A Tech Company’s Cash Position May Contain Hidden Costs
There was an interesting article in the November 15th Wall Street Journal: “Tech Firms Find It's Not Easy Holding Green”.
The thrust of the article was that many of the most successful tech firms (Apple, Google, Cisco) have huge cash balances, so it’s easy to buy their stock with the idea that part of the stock purchase is simply an exchange of cash. You’re exchanging the “cash” you pay for the stock for a “cash position” in the company in the form of your percentage share of the cash balance.
The issue, however, is often times the majority of the cash is in other countries; so that cash is not available to shareholders unless it is repatriated back to the U.S.: which is required if it is to be paid to shareholders as dividends. If the cash is brought into the U.S., it will now be subject to domestic taxes; so you could conceivably lose 35% of the cash value in the transaction.
This could be big money – Apple has a cash balance of $81.6 billion; but 66% of that cash ($53.8 billion) is overseas. So, if Apple chose to distribute that cash to shareholders, it could potentially lose $18.8 billion in value due to the tax liability that would be incurred by the very act of transferring it back into the U.S.
So, $18.8 billion in potential tax liability against an $81.6 billion cash balance translates into a 23% reduction in the “cash value” available to stockholders.

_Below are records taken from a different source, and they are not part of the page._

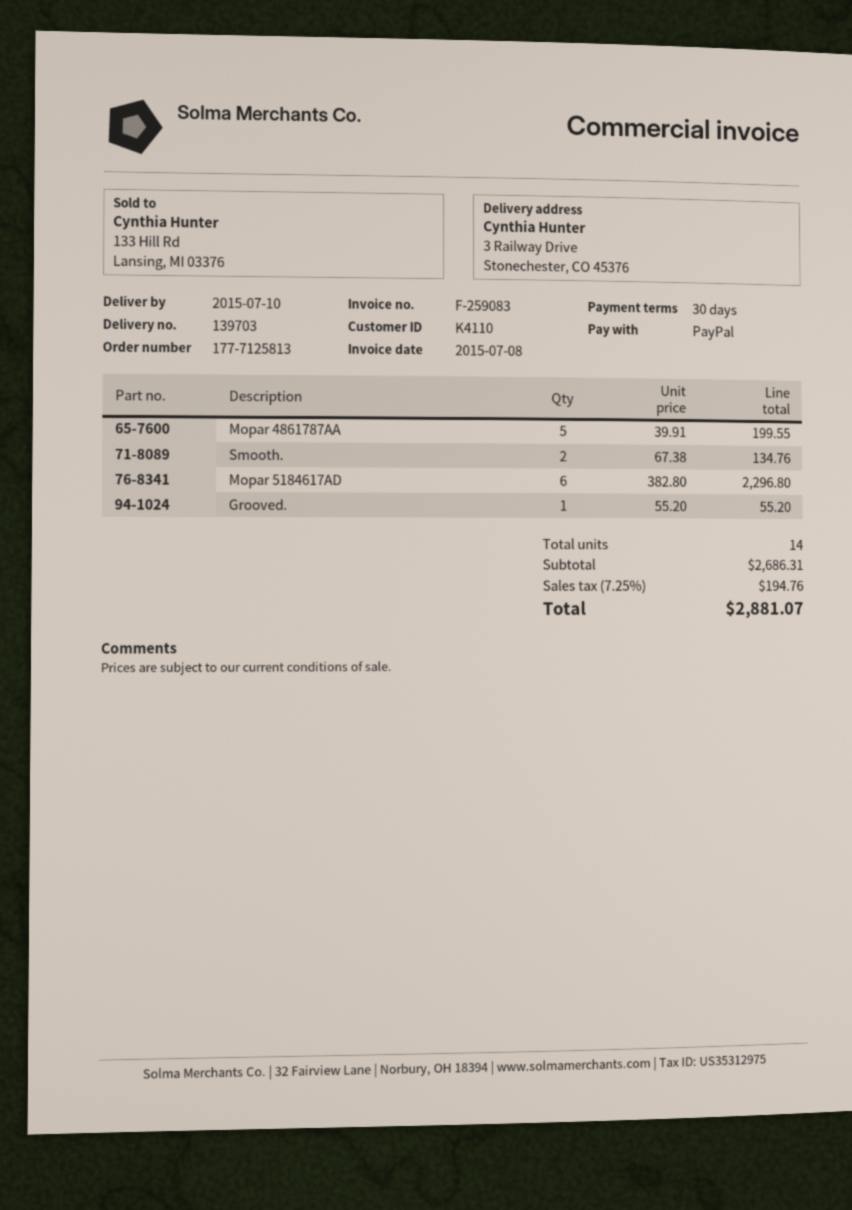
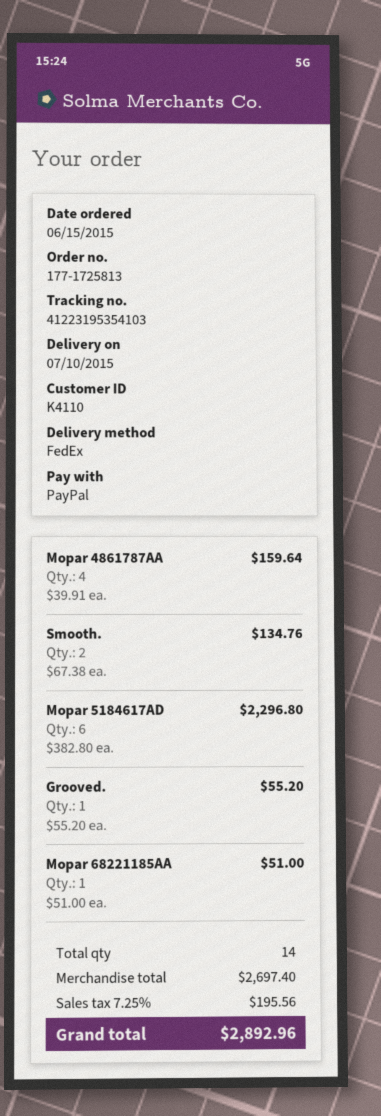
order number: 177-7125813 -> 177-1725813
Mopar 4861787AA: 5 x 39.91 = 199.55 -> 4 x 39.91 = 159.64
Mopar 68221185AA: none -> 1 x 51.00 = 51.00
subtotal: 2686.31 -> 2697.40
tax: 7.25% = 194.76 -> 7.25% = 195.56
total: 2881.07 -> 2892.96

Another noteworthy point made in the article is companies with lots of cash (like some people we all know,) don’t consider purchases as carefully when they’re flush with cash as they do when cash is more scarce. In a low interest rate environment, cash becomes a non-performing asset because it’s not making any money sitting in the bank. Companies basically have three options: hold the cash, invest the cash, or return the cash to shareholders (either by dividend or stock repurchasing which increases the value of the relative stock position for the shareholders.)